* _WHAT YOU HAVE TO DO_: A faithful copy without images is required: write out all the records exactly.

━━━━━ DATA PROVIDED

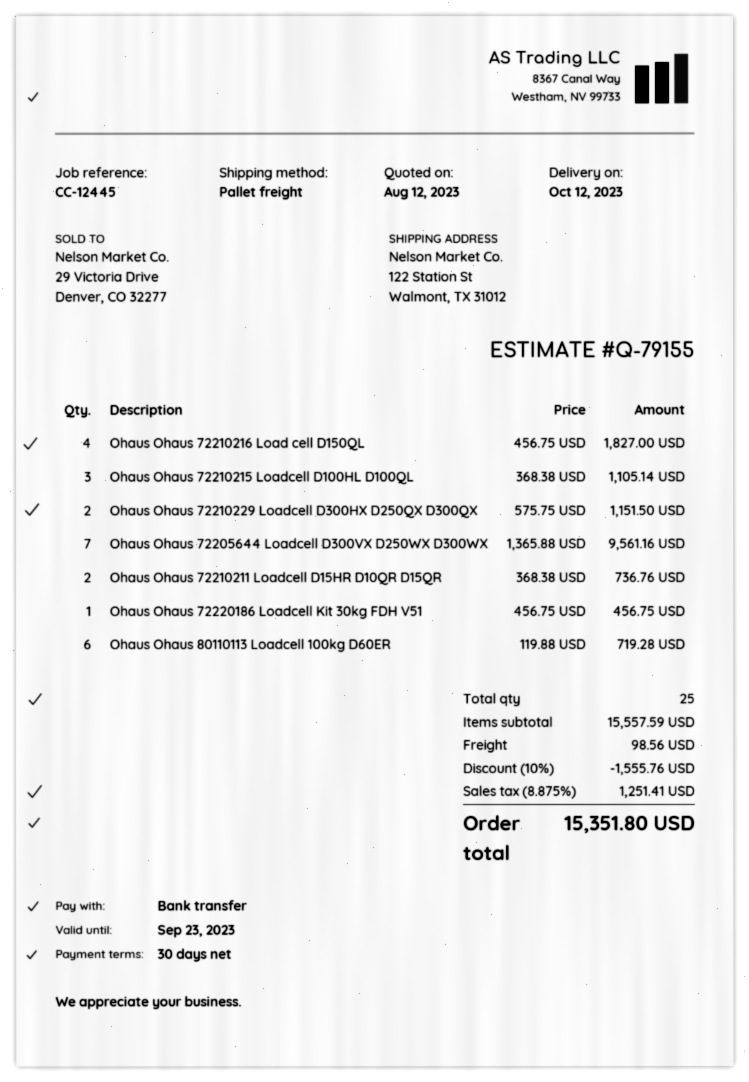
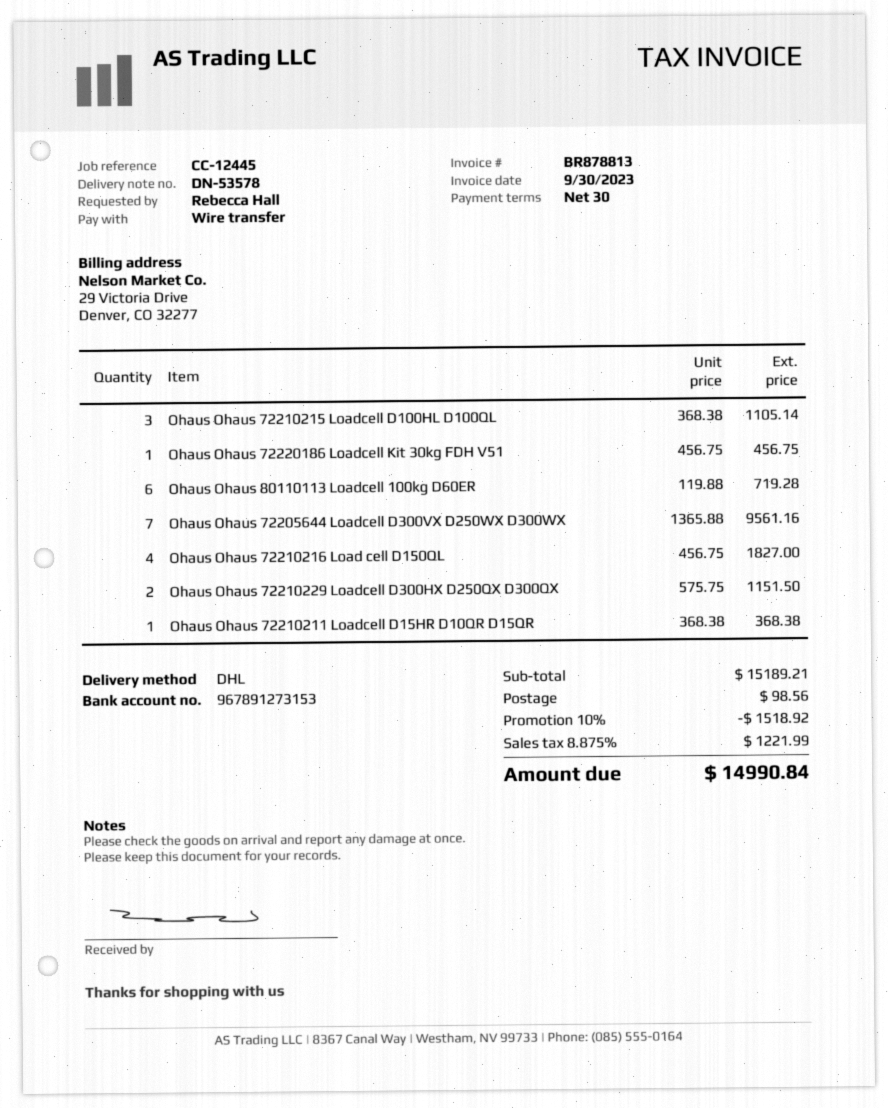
shipping method: pallet freight -> DHL
Ohaus Ohaus 72210211 Loadcell D15HR D10QR D15QR: 2 x 368.38 = 736.76 -> 1 x 368.38 = 368.38
subtotal: 15557.59 -> 15189.21
discount: 10% = 1555.76 -> 10% = 1518.92
tax: 8.875% = 1251.41 -> 8.875% = 1221.99
total: 15351.80 -> 14990.84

━━━━━━━━━━

* _FINISHED EXERCISE_:
shipping method: pallet freight -> DHL
Ohaus Ohaus 72210211 Loadcell D15HR D10QR D15QR: 2 x 368.38 = 736.76 -> 1 x 368.38 = 368.38
subtotal: 15557.59 -> 15189.21
discount: 10% = 1555.76 -> 10% = 1518.92
tax: 8.875% = 1251.41 -> 8.875% = 1221.99
total: 15351.80 -> 14990.84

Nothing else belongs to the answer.